Venue, Travel & Accommodation
Ask any Victorian and they’ll be aware of the Melbourne Cricket Ground’s status as the home of sport.
But the MCG is more than just a sports venue. It’s a place where memories are made and childhood dreams come alive. There are fleeting moments at the ‘G that stay with you forever.
Steeped in a rich history, the MCG was established in 1853, less than 20 years after the founding of Melbourne and is often described as the beating heart of this fantastic city.
Nestled in Yarra Park and about a 10-minute walk from the heart of the city, we are pleased to present the Diversity in Disaster conference at this iconic venue and look forward to you joining us there.
Getting to the MCG
There are two train stations close to the MCG. Jolimont (otherwise known as MCG Station) is north of the ground and offers a five-minute stroll through Yarra Park to the ground. From any railway station in the central business district, take the Hurstbridge or Epping lines.
The other station is Richmond on the south eastern side of the MCG. It’s a slightly longer walk to the ground but you can walk past the Punt Road Oval to the Great Southern Stand side.
To get to Richmond station from the city, take any train on the Lilydale, Belgrave, Alamein, Glen Waverley, Dandenong, Pakenham, Cranbourne, Frankston or Sandringham lines. Advice from Public Transport Victoria for MCG patrons.
Three tram routes provide access to the MCG.
No. 75 (City-Vermont South)
travels along Flinders St and connects with the eastern suburbs via Wellington Parade.
No. 48 (Docklands/City-North Balwyn)
travels along Collins Street and connects with the eastern suburbs via Wellington Parade. Both these routes stop just outside the MCG.
No. 70 (Docklands/City-Wattle Park)
travels along Flinders Street then detours via Melbourne Park and the tram stop is a short walk across the footbridge to the ground.
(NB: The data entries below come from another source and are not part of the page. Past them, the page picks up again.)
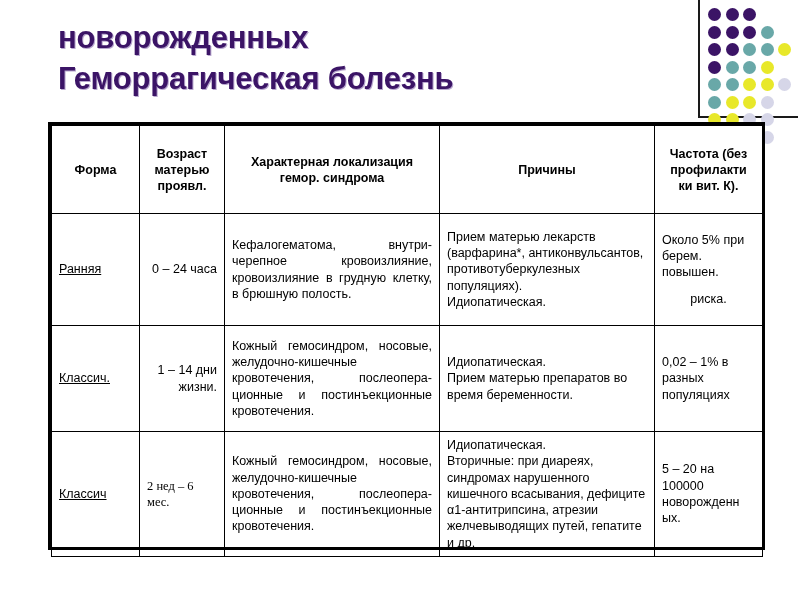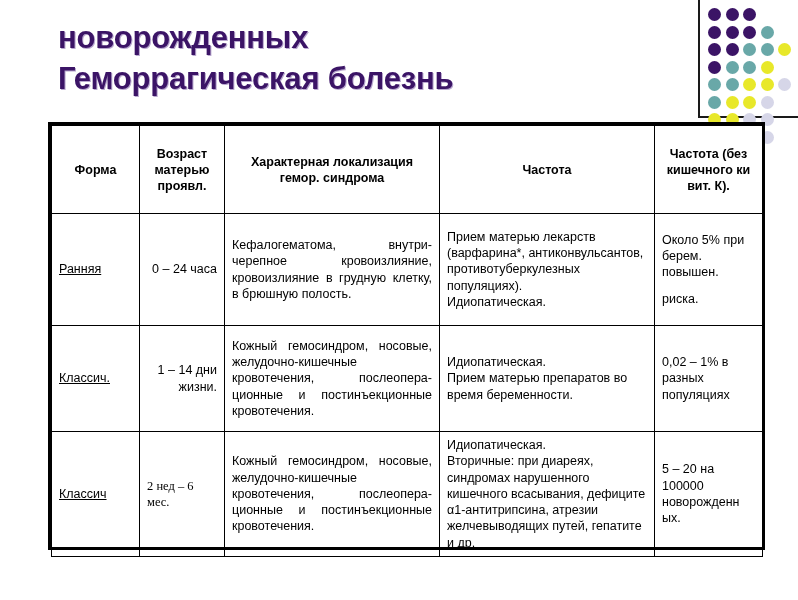"Частота (без кишечного ки вит." th { text: кишечного -> профилакти }
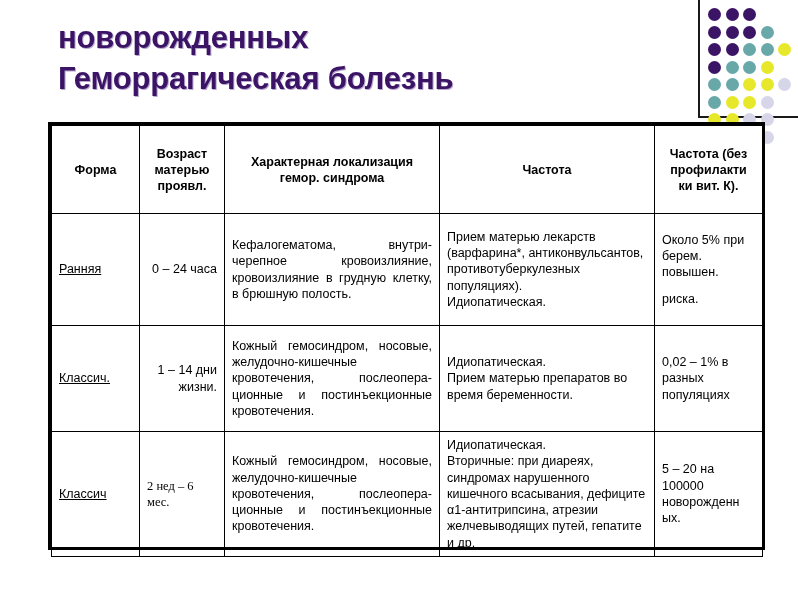"Частота" th { text: Частота -> Причины }
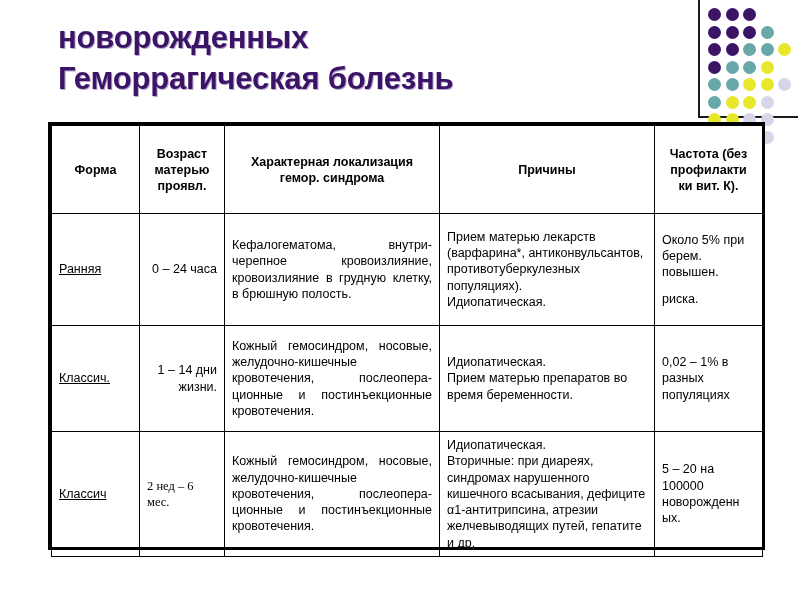"риска." .gap-top { text-align: none -> center }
The Bus route 246 is run by National Bus Company, which links La Trobe University with Elsternwick Station in a useful service for patrons from the northern and southern suburbs. The 246 stops in Punt Road, just a punt kick from the ground.
Taxis are available from the ground at the conclusion of each event. Otherwise the venue is a pleasant 15 minute walk from the city.
Parking is available under the MCG. Enter via Entrance A off Brunton Avenue, from city end of Brunton Avenue.
Specific disabled parking is available in Yarra Park, subject to capacity. Vehicles must display a valid accessible parking permit.
The MCG is well serviced by pedestrian bridges that provide easy access to the stadium from a number of directions.
The William Barak Bridge, opened in 2006 in time for the Commonwealth Games, is a 525-metre bridge that provides walking access from Flinders Street station to the MCG. It rises from Birrarung Marr (near Federation Square) over Batman Avenue, the Jolimont Railway corridor and Brunton Avenue before descending into Yarra Park. The bridge links Melbourne’s fabulous sports and entertainment venues with the heart of the city.
Rod Laver Arena Footbridge
The Rod Laver Arena footbridge links the MCG and Rod Laver Arena, travelling between the two stadiums from the MCG’s Gate 1 concourse over the railway corridor to the foot of Rod Laver Arena.
Hisense Arena Footbridge
The Hisense Arena footbridge runs parallel to the Rod Laver Arena footbridge, extending from the MCG’s Gate 6 concourse over the railway corridor and descending into the Olympic Park precinct on Swan Street
If arriving by taxi the drop off point is the corner of Jolimont Street & Jolimont Terrace. Then make your way to the external gate entry point, located at the side entrance of Gate 2 (MCC Members Reserve), this is next to light Tower 1.